I'm going on vacation. Without my husband. Without my kids. Just me and some friends. A real vacation. Not a business trip extension. Not a "family visit" vacation. A real, grown-up vacation. Alone. Well, not really. I'm going with three friends, but it feels like I'm going alone. I was afraid to tell my mother-in-law. What would she think? I'm so selfish that I'm leaving her baby boy and my kids to jaunt across the country with a guy and 2 other girls? She who raised six kids single handedly with nary a vacation or a night out? Imgine my surprise when she said "Good for you! You deserve it." Not only that, she is helping out with babysitting and sending me e-mails telling me to have a good time.
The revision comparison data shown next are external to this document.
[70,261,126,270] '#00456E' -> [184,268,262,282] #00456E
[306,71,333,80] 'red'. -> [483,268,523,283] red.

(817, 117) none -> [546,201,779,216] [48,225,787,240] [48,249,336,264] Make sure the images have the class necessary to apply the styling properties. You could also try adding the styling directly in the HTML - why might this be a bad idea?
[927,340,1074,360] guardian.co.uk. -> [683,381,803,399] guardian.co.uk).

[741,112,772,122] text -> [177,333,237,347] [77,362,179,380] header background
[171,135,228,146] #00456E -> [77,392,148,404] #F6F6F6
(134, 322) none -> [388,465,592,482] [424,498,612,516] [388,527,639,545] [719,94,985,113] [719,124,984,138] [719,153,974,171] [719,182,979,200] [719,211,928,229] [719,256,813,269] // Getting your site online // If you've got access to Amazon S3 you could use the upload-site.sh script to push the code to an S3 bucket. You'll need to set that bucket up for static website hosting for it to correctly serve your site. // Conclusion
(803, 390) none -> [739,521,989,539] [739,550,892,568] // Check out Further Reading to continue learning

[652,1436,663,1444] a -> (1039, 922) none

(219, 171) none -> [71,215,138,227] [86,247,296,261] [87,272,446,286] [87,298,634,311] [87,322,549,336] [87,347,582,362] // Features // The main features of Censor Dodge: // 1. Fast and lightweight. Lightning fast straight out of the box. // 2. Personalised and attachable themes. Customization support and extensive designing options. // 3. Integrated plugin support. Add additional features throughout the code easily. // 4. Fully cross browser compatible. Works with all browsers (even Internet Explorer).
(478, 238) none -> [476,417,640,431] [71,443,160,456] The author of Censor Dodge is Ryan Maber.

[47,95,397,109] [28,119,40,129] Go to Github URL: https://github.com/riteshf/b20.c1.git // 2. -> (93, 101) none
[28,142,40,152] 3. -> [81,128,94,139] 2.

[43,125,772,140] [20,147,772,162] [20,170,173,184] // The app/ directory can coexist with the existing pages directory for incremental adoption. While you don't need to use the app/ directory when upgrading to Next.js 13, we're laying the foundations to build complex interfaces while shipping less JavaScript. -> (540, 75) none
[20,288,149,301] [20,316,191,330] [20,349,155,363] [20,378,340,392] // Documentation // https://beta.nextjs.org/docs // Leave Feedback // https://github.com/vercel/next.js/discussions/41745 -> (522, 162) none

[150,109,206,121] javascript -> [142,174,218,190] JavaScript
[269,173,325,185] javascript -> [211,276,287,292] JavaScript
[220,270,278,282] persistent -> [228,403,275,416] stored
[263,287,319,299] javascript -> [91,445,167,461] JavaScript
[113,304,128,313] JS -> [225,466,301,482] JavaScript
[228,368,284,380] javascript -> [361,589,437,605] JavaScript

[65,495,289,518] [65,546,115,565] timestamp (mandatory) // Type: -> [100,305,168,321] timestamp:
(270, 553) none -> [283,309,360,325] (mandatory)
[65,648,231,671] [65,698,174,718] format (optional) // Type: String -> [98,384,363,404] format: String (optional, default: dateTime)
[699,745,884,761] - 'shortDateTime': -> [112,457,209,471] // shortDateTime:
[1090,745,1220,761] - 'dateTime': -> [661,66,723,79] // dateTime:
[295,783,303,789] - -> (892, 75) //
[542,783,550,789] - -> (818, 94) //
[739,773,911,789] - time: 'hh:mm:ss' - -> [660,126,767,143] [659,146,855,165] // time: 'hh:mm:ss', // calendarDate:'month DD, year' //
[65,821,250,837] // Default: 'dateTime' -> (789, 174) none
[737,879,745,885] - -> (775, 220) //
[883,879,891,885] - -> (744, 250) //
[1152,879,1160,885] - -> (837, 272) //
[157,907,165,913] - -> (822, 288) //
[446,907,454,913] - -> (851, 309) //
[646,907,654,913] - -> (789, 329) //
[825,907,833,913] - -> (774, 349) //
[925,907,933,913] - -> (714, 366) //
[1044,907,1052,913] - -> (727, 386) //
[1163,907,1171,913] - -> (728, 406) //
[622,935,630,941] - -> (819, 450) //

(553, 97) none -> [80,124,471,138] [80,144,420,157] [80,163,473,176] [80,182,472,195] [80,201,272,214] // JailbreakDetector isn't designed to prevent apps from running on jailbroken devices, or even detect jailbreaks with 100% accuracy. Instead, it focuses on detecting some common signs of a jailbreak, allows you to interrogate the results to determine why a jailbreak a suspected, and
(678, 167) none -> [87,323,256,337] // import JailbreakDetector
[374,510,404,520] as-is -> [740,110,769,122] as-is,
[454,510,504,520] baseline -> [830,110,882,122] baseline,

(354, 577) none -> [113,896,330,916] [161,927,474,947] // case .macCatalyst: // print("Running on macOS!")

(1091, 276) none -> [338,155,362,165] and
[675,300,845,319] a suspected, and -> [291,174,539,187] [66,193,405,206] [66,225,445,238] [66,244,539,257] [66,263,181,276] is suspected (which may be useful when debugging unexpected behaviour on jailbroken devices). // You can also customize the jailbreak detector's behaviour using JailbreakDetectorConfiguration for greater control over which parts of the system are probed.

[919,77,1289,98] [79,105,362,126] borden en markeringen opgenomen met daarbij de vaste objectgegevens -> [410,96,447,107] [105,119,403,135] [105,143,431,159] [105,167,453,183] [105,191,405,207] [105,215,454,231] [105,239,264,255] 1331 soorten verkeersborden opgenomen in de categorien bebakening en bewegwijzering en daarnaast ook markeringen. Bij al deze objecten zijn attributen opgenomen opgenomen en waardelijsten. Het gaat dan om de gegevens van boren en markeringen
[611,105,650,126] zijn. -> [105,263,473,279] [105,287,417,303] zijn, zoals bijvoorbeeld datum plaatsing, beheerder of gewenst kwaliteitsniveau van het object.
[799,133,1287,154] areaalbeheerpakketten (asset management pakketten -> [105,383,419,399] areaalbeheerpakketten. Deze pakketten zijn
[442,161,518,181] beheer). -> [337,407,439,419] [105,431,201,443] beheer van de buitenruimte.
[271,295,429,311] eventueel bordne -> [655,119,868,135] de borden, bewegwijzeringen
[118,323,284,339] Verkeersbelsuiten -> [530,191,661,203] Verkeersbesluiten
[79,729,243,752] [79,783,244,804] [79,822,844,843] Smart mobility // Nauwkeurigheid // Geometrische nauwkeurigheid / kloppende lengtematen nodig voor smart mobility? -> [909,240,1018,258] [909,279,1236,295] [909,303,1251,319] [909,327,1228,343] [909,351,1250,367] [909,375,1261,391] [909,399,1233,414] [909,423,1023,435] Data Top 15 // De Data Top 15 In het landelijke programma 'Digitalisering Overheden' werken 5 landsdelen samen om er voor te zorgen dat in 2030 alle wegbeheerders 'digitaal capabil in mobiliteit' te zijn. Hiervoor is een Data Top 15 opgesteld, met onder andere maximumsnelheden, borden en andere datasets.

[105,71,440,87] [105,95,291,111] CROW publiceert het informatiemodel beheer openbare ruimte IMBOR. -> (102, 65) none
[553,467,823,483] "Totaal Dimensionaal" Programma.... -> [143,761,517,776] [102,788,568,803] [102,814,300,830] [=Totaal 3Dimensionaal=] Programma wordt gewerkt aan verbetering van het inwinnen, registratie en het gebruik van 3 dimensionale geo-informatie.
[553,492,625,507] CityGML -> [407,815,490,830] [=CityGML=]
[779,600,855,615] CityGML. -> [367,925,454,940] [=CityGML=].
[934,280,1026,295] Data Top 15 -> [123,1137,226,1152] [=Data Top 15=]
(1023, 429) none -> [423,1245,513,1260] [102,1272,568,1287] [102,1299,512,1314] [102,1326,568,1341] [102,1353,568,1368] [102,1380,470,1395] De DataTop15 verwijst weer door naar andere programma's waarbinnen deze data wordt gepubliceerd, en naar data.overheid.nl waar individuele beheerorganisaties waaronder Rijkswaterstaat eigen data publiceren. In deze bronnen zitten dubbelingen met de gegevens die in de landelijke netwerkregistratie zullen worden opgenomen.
Still, I feel guilty. Okay, so my mother-in-law is for it, but what about my husband? He was less than thrilled when I announced, "Hey, guess what? Danny invited me on a ski trip to Banff!" He was practically asleep at the time and I had woken him up to tell him this great, selfish news, but couldn't he say something more supportive than "I thought we didn't have any money?" We don't have any money, but the trip is practically free. I know he was jealous, hell, I would be, but for some reason, he could not say he was jealous. Why is that? I would be saying it every day. I would be supportive of him taking his trip, as I was last year when he went to visit the same friend in Texas, but I would admit that I wish it was me. I have no problem admitting that I'm jealous. Or that I'm mad or angry or pissed off for that matter. He can't. He feels guilty and thinks he should not be jealous. Hmmm. One of our many, many differences.

The kids want to go. Of course. They all ski and here I am saying Mommy is going on a great ski trip and you can't come. Funny, they haven't really asked why or why isn't daddy going or anything like that. Guess kids just take some things as final. Wish they would be that way about no more ice cream or tv.

I still feel guilty, but not guilty enough to stay home.